I'm pretty sure they weren't thinking about death by urination, but it is innovative.

Urine trouble, beetles: Researchers at the University of Copenhagen have been studying how beetles regulate their salt and water balance, a crucial aspect of survival. 

Perhaps one key is the beetle's unique way of maintaining that balance. They do this by releasing special hormones that control urine production, the researchers write in PNAS. Those hormones attach themselves to special cells in their excretory system, in an architecture unique to beetles.

That uniqueness makes their water regulation an attractive pesticide target. 

"Today's insecticides go in and paralyze an insect's nervous system. The problem with this approach is that insect nervous systems are quite similar across species," Kenneth Veland Halberg, an associate professor in the department of biology, said in a release.

That's right.
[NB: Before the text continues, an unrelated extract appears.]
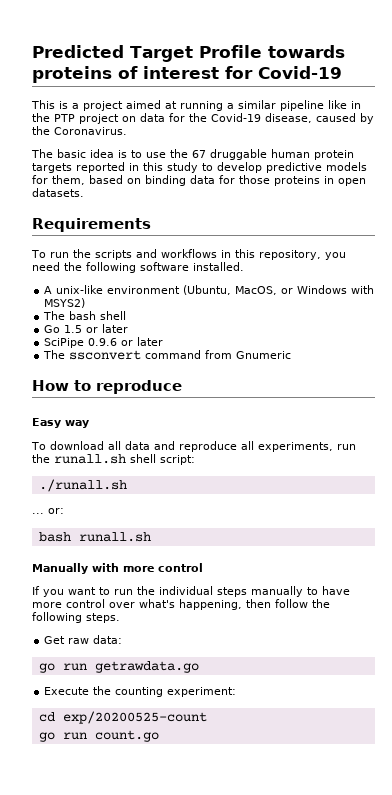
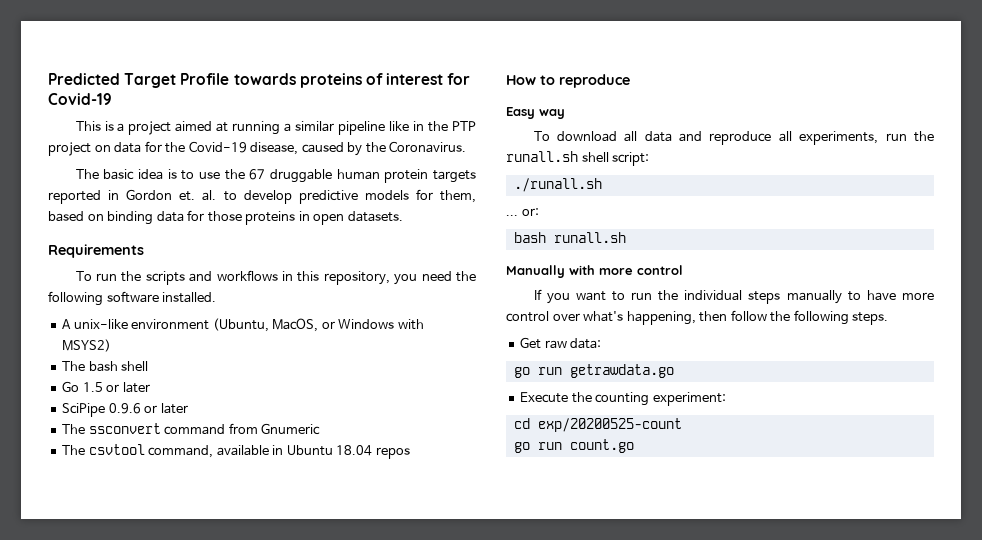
[143,162,198,173] this study -> [126,189,217,201] Gordon et. al.
(292, 355) none -> [62,444,410,459] // The csvtool command, available in Ubuntu 18.04 repos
Researchers want to protect food supplies by getting beetles to pee themselves to death.

"Using these insecticides leads to the killing of bees and other beneficial field insects, and harms other living organisms."

With the beetle's water balance method in hand, we may be able to craft compounds which are close enough to their natural hormones that we "can cause beetles to form so much urine that they die of dehydration," Halberg says.

While it sounds a bit outlandish, people have long understood a beetle's water balance is important to its survival. According to the researchers, ancient Egyptians would store pebbles in their grain to combat beetle infestations.

Beetle's unique form of water regulation makes it an attractive pesticide target.

The rocks would scrape away the insect's waxy outer layer. That covering helps them keep water; nick it, and you can throw their water system out of whack. 

"Never mind that they chipped an occasional tooth on the pebbles, the Egyptians could see that the scratches killed some of the beetles due to the fluid loss caused by damage to the waxy layer," Halberg says.

Still work to go: The Copenhagen team's research is just beginning; don't expect to have a deadly beetle diuretic on store shelves soon. 

"Understanding urine formation in beetles is an important step in developing more targeted and environmentally-friendly pest controls for the future," Halberg says.

Halberg is now working with protein chemists to help design an artificial pee-yourself-to-death beetle hormone.

"While it may seem (...) slightly vicious, there's nothing new in us trying to vanquish pests that destroy food production," Halberg says.

"We're simply trying to do it in a smarter, more targeted manner that takes the surrounding environment into greater account than traditional pesticides."